- [Exercise description] What is needed is an exact transcription of the line with "50 | Quantile.0.75.R: 1.63 -> 1.23" and all the lines that follow it in the entries below; add nothing else.

═════ Material provided ═════

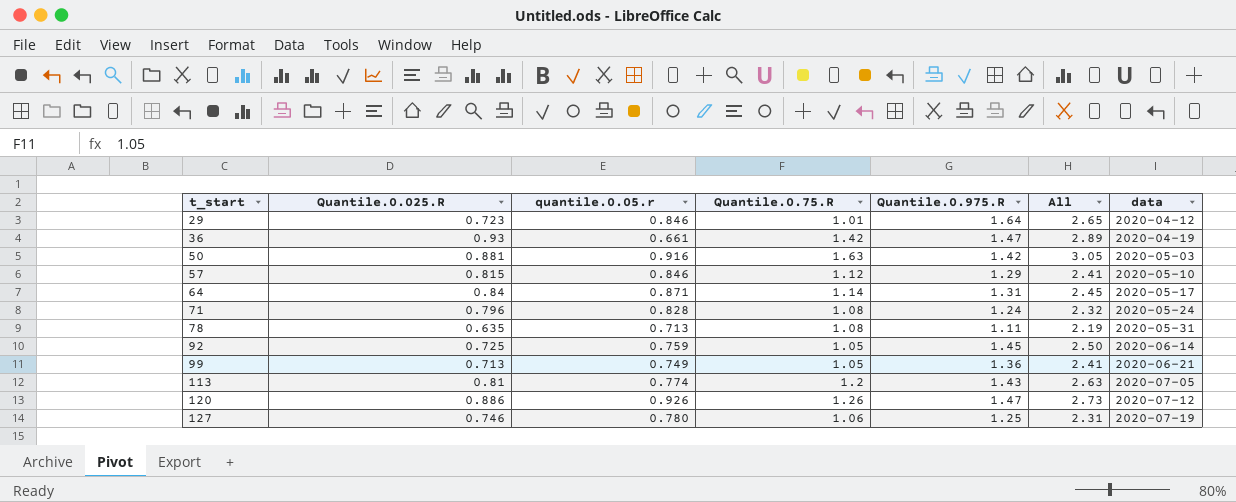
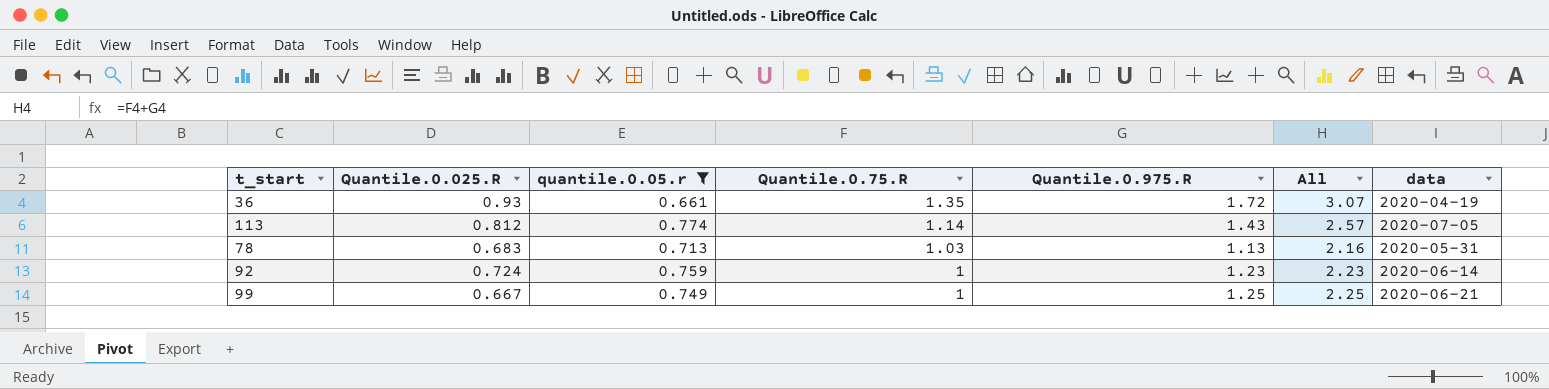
filter: none -> quantile.0.05.r <= 0.774
row order: t_start ascending -> Quantile.0.75.R descending
36 | Quantile.0.75.R: 1.42 -> 1.35
36 | Quantile.0.975.R: 1.47 -> 1.72
36 | All: 2.89 -> 3.07
113 | Quantile.0.025.R: 0.81 -> 0.812
113 | Quantile.0.75.R: 1.2 -> 1.14
113 | All: 2.63 -> 2.57
78 | Quantile.0.025.R: 0.635 -> 0.683
78 | Quantile.0.75.R: 1.08 -> 1.03
78 | Quantile.0.975.R: 1.11 -> 1.13
78 | All: 2.19 -> 2.16
92 | Quantile.0.025.R: 0.725 -> 0.724
92 | Quantile.0.75.R: 1.05 -> 1
92 | Quantile.0.975.R: 1.45 -> 1.23
92 | All: 2.50 -> 2.23
99 | Quantile.0.025.R: 0.713 -> 0.667
99 | Quantile.0.75.R: 1.05 -> 1
99 | Quantile.0.975.R: 1.36 -> 1.25
99 | All: 2.41 -> 2.25

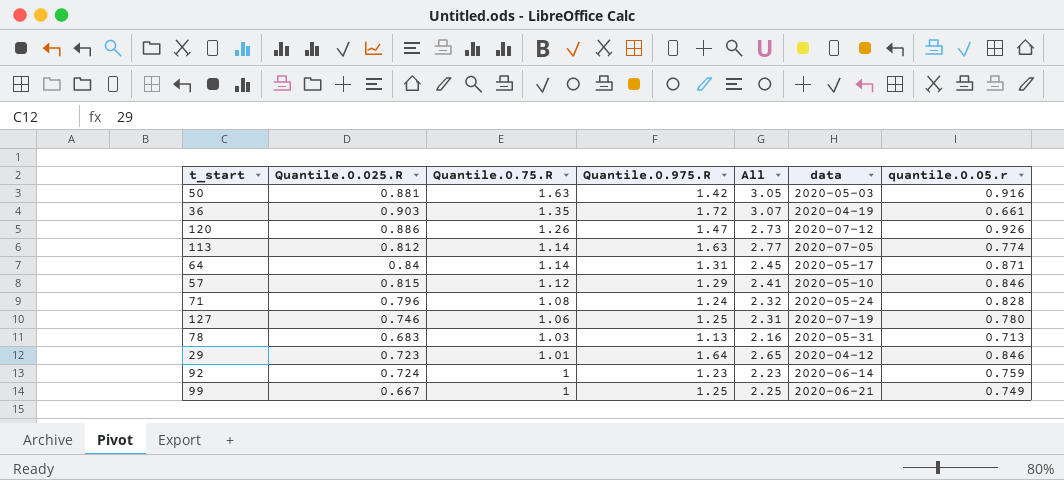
filter: quantile.0.05.r <= 0.774 -> none
column quantile.0.05.r | position: 3 -> 7
36 | Quantile.0.025.R: 0.93 -> 0.903
113 | Quantile.0.975.R: 1.43 -> 1.63
113 | All: 2.57 -> 2.77

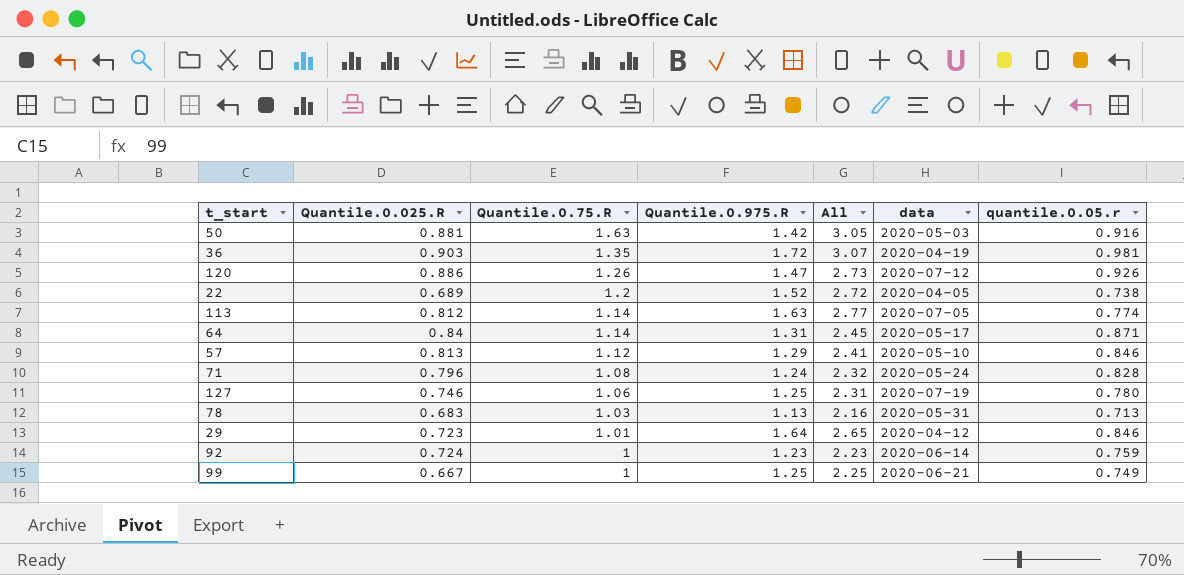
36 | quantile.0.05.r: 0.661 -> 0.981
row 22: none -> 0.689 | 1.2 | 1.52 | 2.72 | 2020-04-05 | 0.738
57 | Quantile.0.025.R: 0.815 -> 0.813

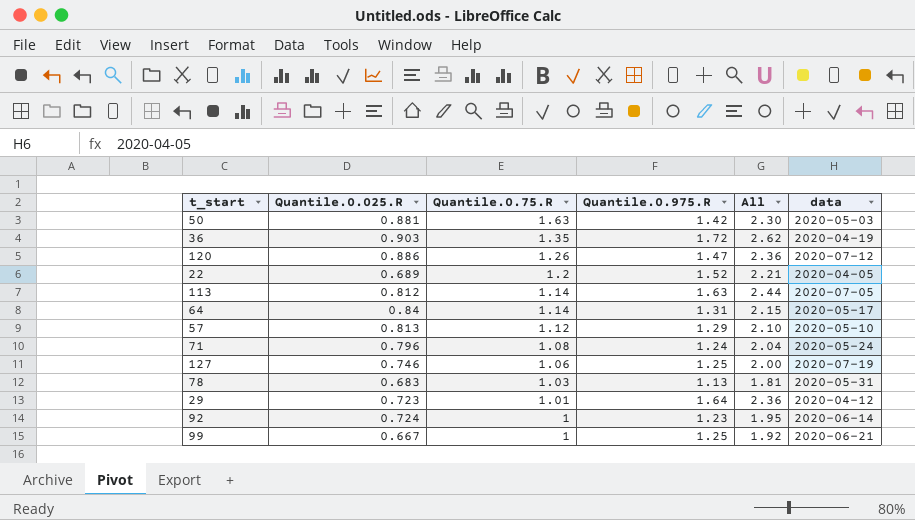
column quantile.0.05.r | position: 7 -> none
column All | formula: [Quantile.0.75.R] + [Quantile.0.975.R] -> [Quantile.0.025.R] + [Quantile.0.975.R]

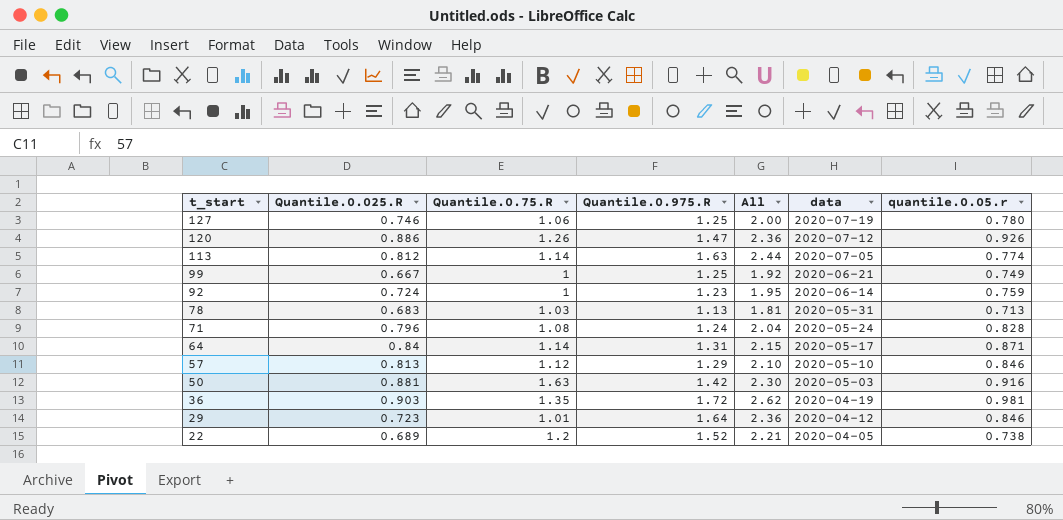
row order: Quantile.0.75.R descending -> t_start descending
column quantile.0.05.r | position: none -> 7

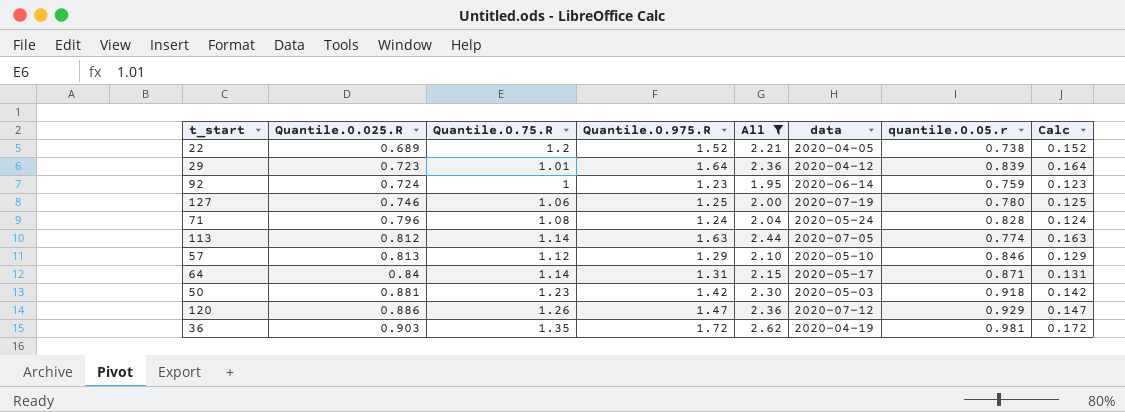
filter: none -> All >= 1.95
row order: t_start descending -> Quantile.0.025.R ascending
column Calc | formula: none -> [Quantile.0.975.R] * 0.1
29 | quantile.0.05.r: 0.846 -> 0.839
50 | Quantile.0.75.R: 1.63 -> 1.23
50 | quantile.0.05.r: 0.916 -> 0.918
120 | quantile.0.05.r: 0.926 -> 0.929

═════

- [Solution to this problem]
50 | Quantile.0.75.R: 1.63 -> 1.23
50 | quantile.0.05.r: 0.916 -> 0.918
120 | quantile.0.05.r: 0.926 -> 0.929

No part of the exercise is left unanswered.